Case Terminated For Not Giving Juvenile An I-770 Form
Jason Cade at The Door won termination of an immigration court case against his client because DHS and ICE did not issue a Form I-770 Notice of Rights and Disposition as required for anyone under 18 years old. The case was Maria E-E-M- (N.Y.C. Imm. Ct. Sept. 6, 2007) before Judge Jeffrey Romig!
The regulation at 8 CFR 1236.3(h) requires giving a Form I-770 form to an unaccompanied juvenile. A question that had never before been resolved is what remedy the court should grant to an unaccompanied juvenile who was not given the forms absolutely required by the immigration regulations.

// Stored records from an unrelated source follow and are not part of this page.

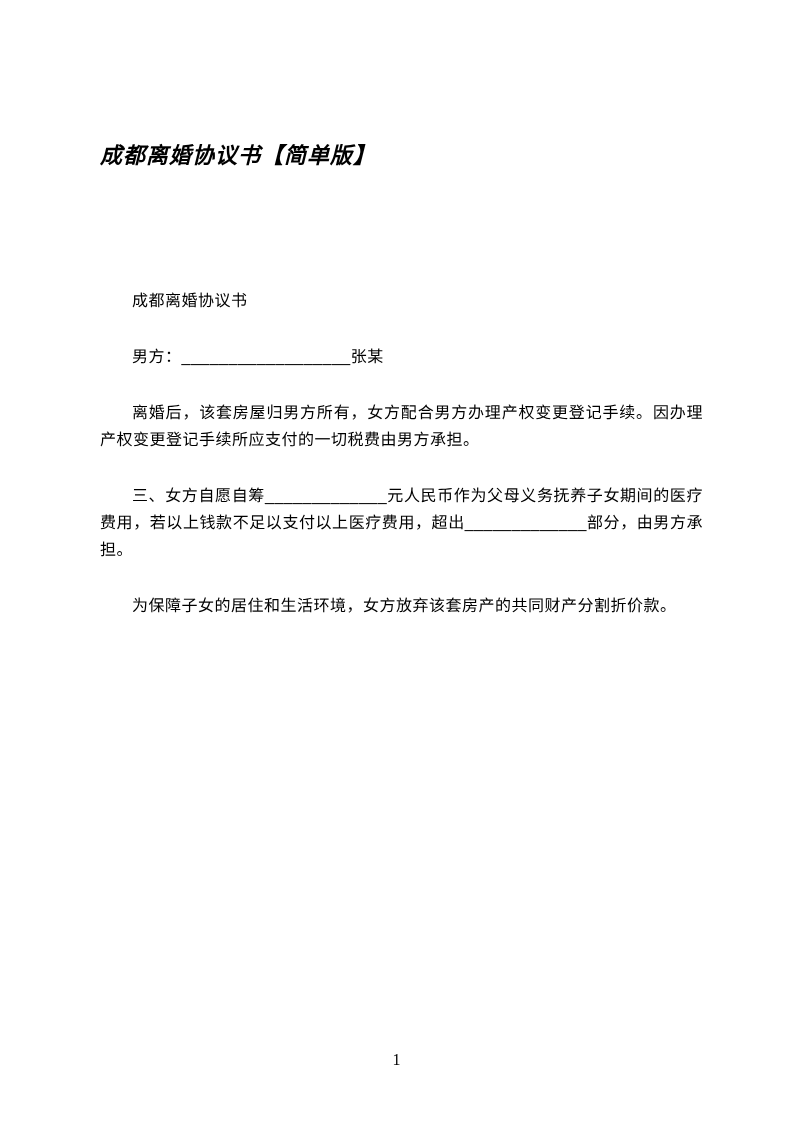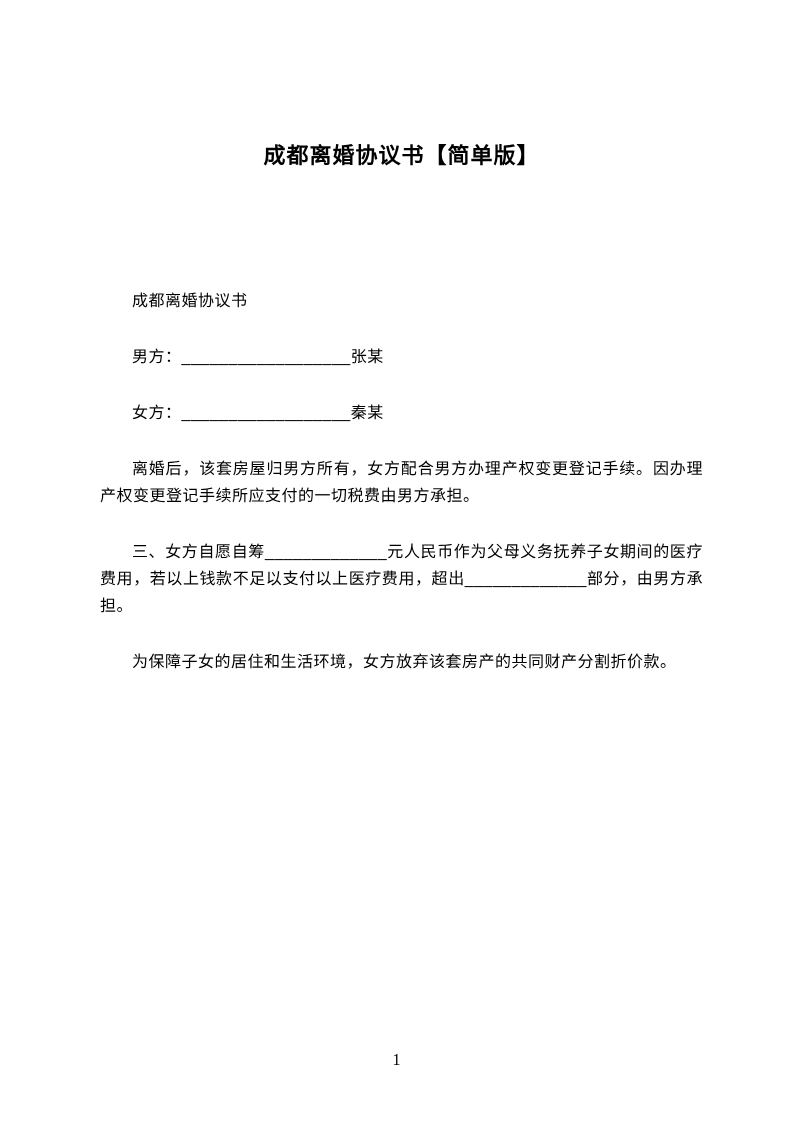--- a/index.html
+++ b/index.html
@@ -22,22 +22,23 @@
     position: absolute;
     top: 0;
     left: 100px;
     right: 90px;
   }
   .doc-title {
     margin: 141px 0 116px 0;
     font-size: 22px;
     line-height: 30px;
     font-weight: bold;
-    text-align: center;
+    text-align: left;
     letter-spacing: 1px;
+    font-style: italic;
   }
   .para {
     margin: 0 0 29px 0;
     font-size: 16px;
     line-height: 27px;
     text-align: justify;
     text-indent: 32px;
     word-break: break-all;
     letter-spacing: 0.5px;
   }
@@ -56,21 +57,20 @@
 <body>
 
 <div class="page">
   <div class="content">
     <h1 class="doc-title">成都离婚协议书【简单版】</h1>
 
     <p class="para">成都离婚协议书</p>
 
     <p class="para">男方：__________________张某</p>
 
-    <p class="para">女方：__________________秦某</p>
 
 
 
 
 
     <p class="para">离婚后，该套房屋归男方所有，女方配合男方办理产权变更登记手续。因办理产权变更登记手续所应支付的一切税费由男方承担。</p>
 
     <p class="para">三、女方自愿自筹_____________元人民币作为父母义务抚养子女期间的医疗费用，若以上钱款不足以支付以上医疗费用，超出_____________部分，由男方承担。</p>
 
     <p class="para">为保障子女的居住和生活环境，女方放弃该套房产的共同财产分割折价款。</p>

Under expansive protections by the Second Circuit, when a regulation protects a fundamental right and DHS violates it, the proceeding is invalid. Therefore, the IJ terminated the case, regardless of whether the violation caused prejudice against the juvenile.
This is similar to the analysis in suppression motions in immigration court. When the government obtains evidence (such as through interrogations) in a way that violates a regulation enacted to protect an immigrant's fundamental rights, there is a very strong argument that the evidence must be suppressed in immigration court. Usually, illegal interrogations are the only source of the information that the government will try to use in immigration court. As a result, the IJ will terminate the case because the government cannot prove that the immigrant was born outside the US or is out of status.
Both avenues get to the same result -- the IJ will terminate the case. Just in one avenue, it's a direct route to termination. In the other, the IJ suppresses evidence which cripples the government and leads to terminating the case.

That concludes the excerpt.